Try it → Please copy each line of the listing below precisely, excluding the images.

Dataset excerpts →
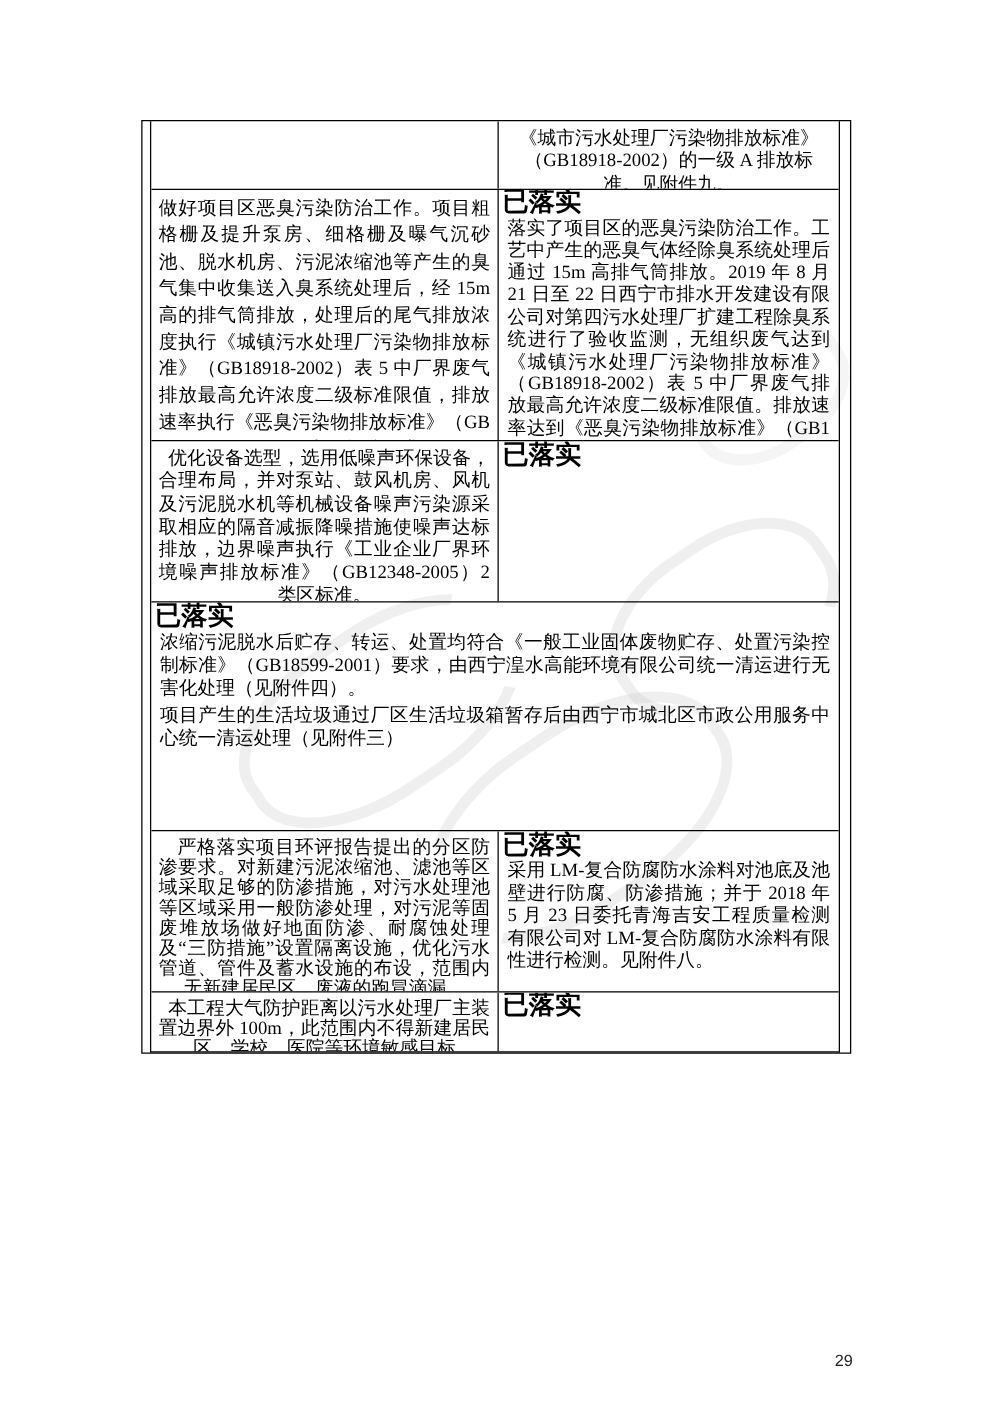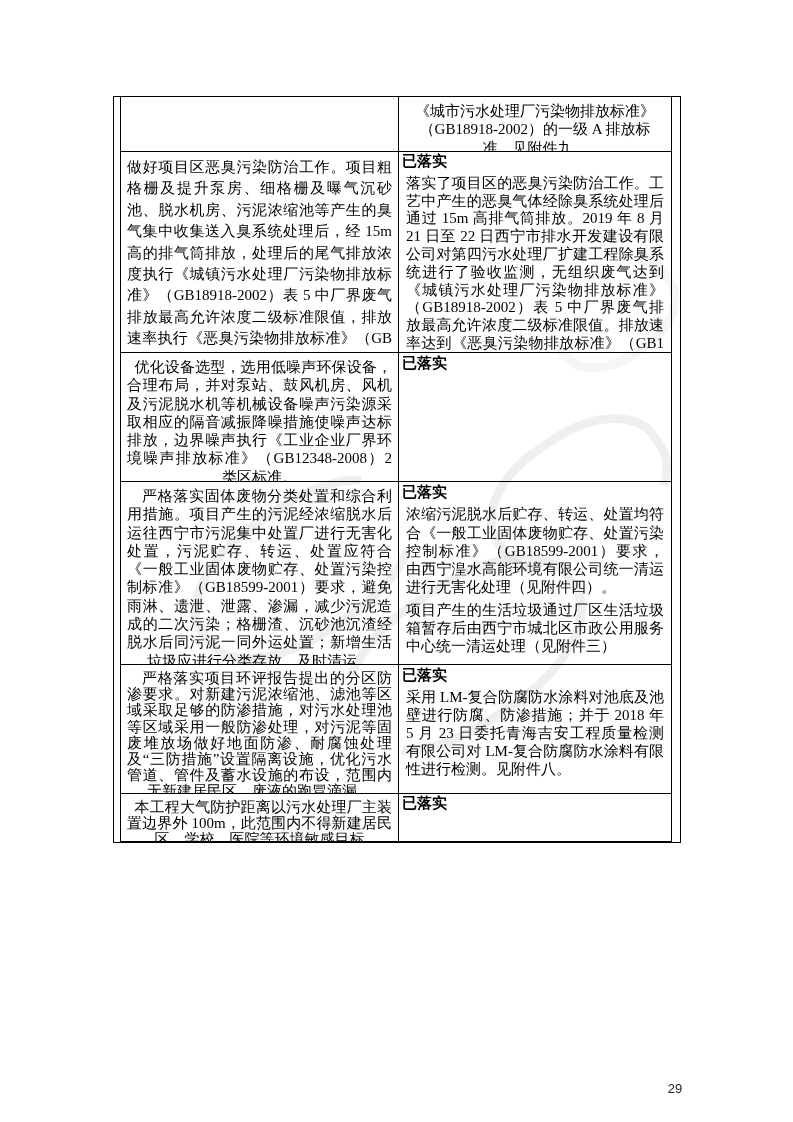--- a/index.html
+++ b/index.html
@@ -24,7 +24,7 @@
   .cell-text{margin:4px;font-size:15px;text-align:justify;word-break:break-all;}
   .jc{text-align:justify;text-align-last:center;}
   .ctr{text-align:center;text-align-last:center;}
-  .status{font-weight:bold;font-size:15px;}
+  .status{font-weight:bold;font-size:21px;}
   .ind05{text-indent:0.5em;}
   .ind1{text-indent:1em;}
   .lh214{line-height:21.4px;}

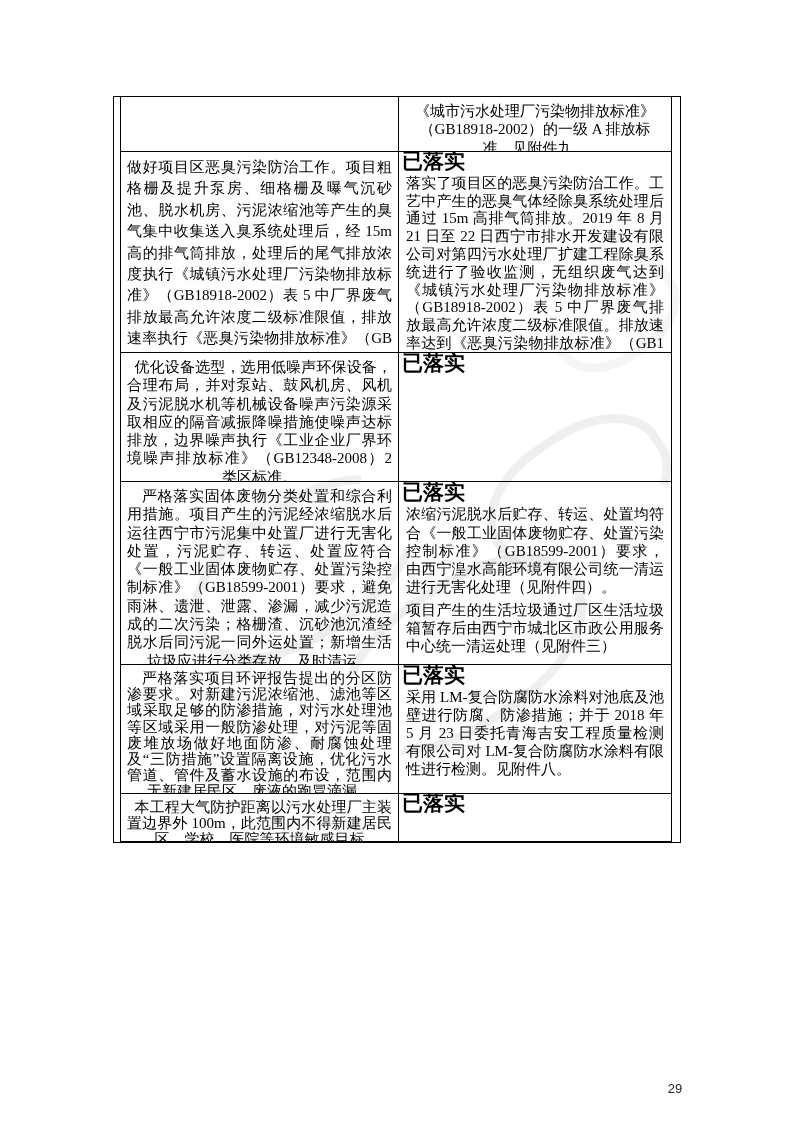--- a/index.html
+++ b/index.html
@@ -80,7 +80,7 @@
 
     <div class="row r3">
       <div class="cl">
-        <p class="cell-text jc lh183 ind05">优化设备选型，选用低噪声环保设备，合理布局，并对泵站、鼓风机房、风机及污泥脱水机等机械设备噪声污染源采取相应的隔音减振降噪措施使噪声达标排放，边界噪声执行《工业企业厂界环境噪声排放标准》（GB12348-2008）2 类区标准。</p>
+        <p class="cell-text jc lh183 ind05">优化设备选型，选用低噪声环保设备，合理布局，并对泵站、鼓风机房、风机及污泥脱水机等机械设备噪声污染源采取相应的隔音减振降噪措施使噪声达标排放，边界噪声执行《工业企业厂界环境噪声排放标准》（GB12348-2005）2 类区标准。</p>
       </div>
       <div class="cr">
         <div class="status lh183">已落实</div>

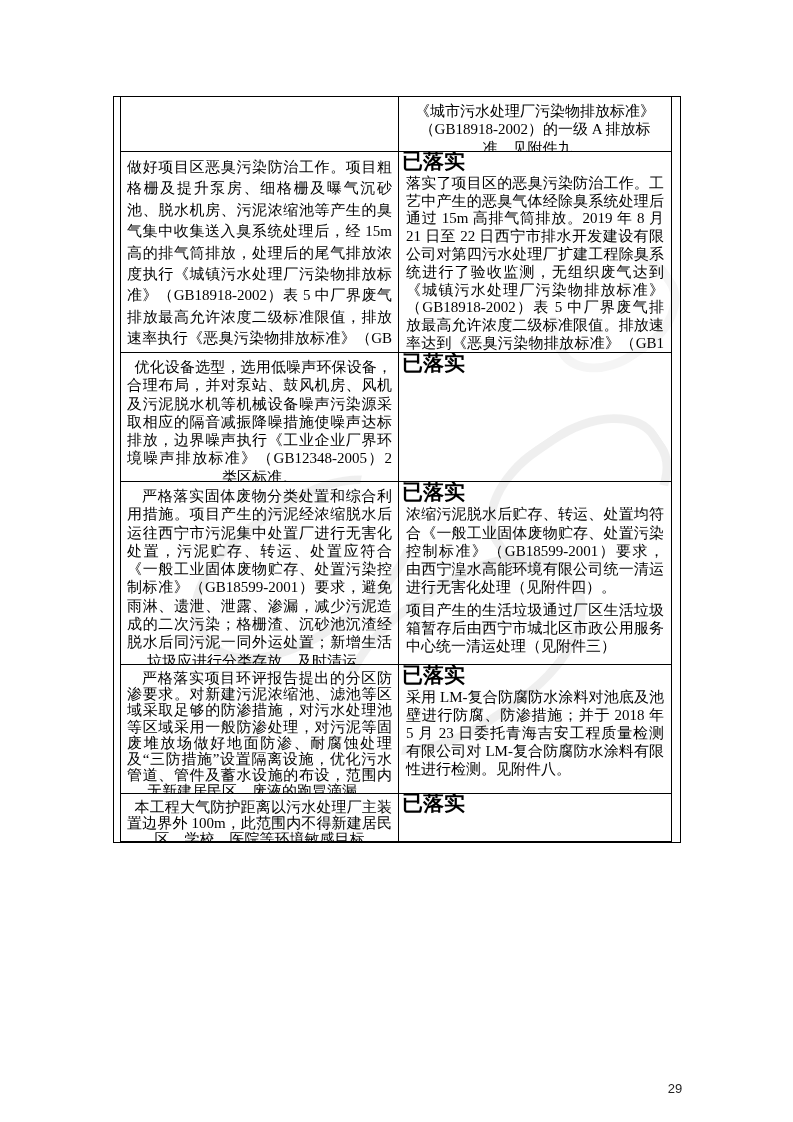--- a/index.html
+++ b/index.html
@@ -88,9 +88,6 @@
     </div>
 
     <div class="row r4">
-      <div class="cl">
-        <p class="cell-text jc lh183 ind1">严格落实固体废物分类处置和综合利用措施。项目产生的污泥经浓缩脱水后运往西宁市污泥集中处置厂进行无害化处置，污泥贮存、转运、处置应符合《一般工业固体废物贮存、处置污染控制标准》（GB18599-2001）要求，避免雨淋、遗泄、泄露、渗漏，减少污泥造成的二次污染；格栅渣、沉砂池沉渣经脱水后同污泥一同外运处置；新增生活垃圾应进行分类存放，及时清运。</p>
-      </div>
       <div class="cr">
         <div class="status lh183">已落实</div>
         <p class="cell-text lh183">浓缩污泥脱水后贮存、转运、处置均符合《一般工业固体废物贮存、处置污染控制标准》（GB18599-2001）要求，由西宁湟水高能环境有限公司统一清运进行无害化处理（见附件四）。</p>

Task result →
--- a/index.html
+++ b/index.html
@@ -24,7 +24,7 @@
   .cell-text{margin:4px;font-size:15px;text-align:justify;word-break:break-all;}
   .jc{text-align:justify;text-align-last:center;}
   .ctr{text-align:center;text-align-last:center;}
-  .status{font-weight:bold;font-size:15px;}
+  .status{font-weight:bold;font-size:21px;}
   .ind05{text-indent:0.5em;}
   .ind1{text-indent:1em;}
   .lh214{line-height:21.4px;}

--- a/index.html
+++ b/index.html
@@ -80,7 +80,7 @@
 
     <div class="row r3">
       <div class="cl">
-        <p class="cell-text jc lh183 ind05">优化设备选型，选用低噪声环保设备，合理布局，并对泵站、鼓风机房、风机及污泥脱水机等机械设备噪声污染源采取相应的隔音减振降噪措施使噪声达标排放，边界噪声执行《工业企业厂界环境噪声排放标准》（GB12348-2008）2 类区标准。</p>
+        <p class="cell-text jc lh183 ind05">优化设备选型，选用低噪声环保设备，合理布局，并对泵站、鼓风机房、风机及污泥脱水机等机械设备噪声污染源采取相应的隔音减振降噪措施使噪声达标排放，边界噪声执行《工业企业厂界环境噪声排放标准》（GB12348-2005）2 类区标准。</p>
       </div>
       <div class="cr">
         <div class="status lh183">已落实</div>

--- a/index.html
+++ b/index.html
@@ -88,9 +88,6 @@
     </div>
 
     <div class="row r4">
-      <div class="cl">
-        <p class="cell-text jc lh183 ind1">严格落实固体废物分类处置和综合利用措施。项目产生的污泥经浓缩脱水后运往西宁市污泥集中处置厂进行无害化处置，污泥贮存、转运、处置应符合《一般工业固体废物贮存、处置污染控制标准》（GB18599-2001）要求，避免雨淋、遗泄、泄露、渗漏，减少污泥造成的二次污染；格栅渣、沉砂池沉渣经脱水后同污泥一同外运处置；新增生活垃圾应进行分类存放，及时清运。</p>
-      </div>
       <div class="cr">
         <div class="status lh183">已落实</div>
         <p class="cell-text lh183">浓缩污泥脱水后贮存、转运、处置均符合《一般工业固体废物贮存、处置污染控制标准》（GB18599-2001）要求，由西宁湟水高能环境有限公司统一清运进行无害化处理（见附件四）。</p>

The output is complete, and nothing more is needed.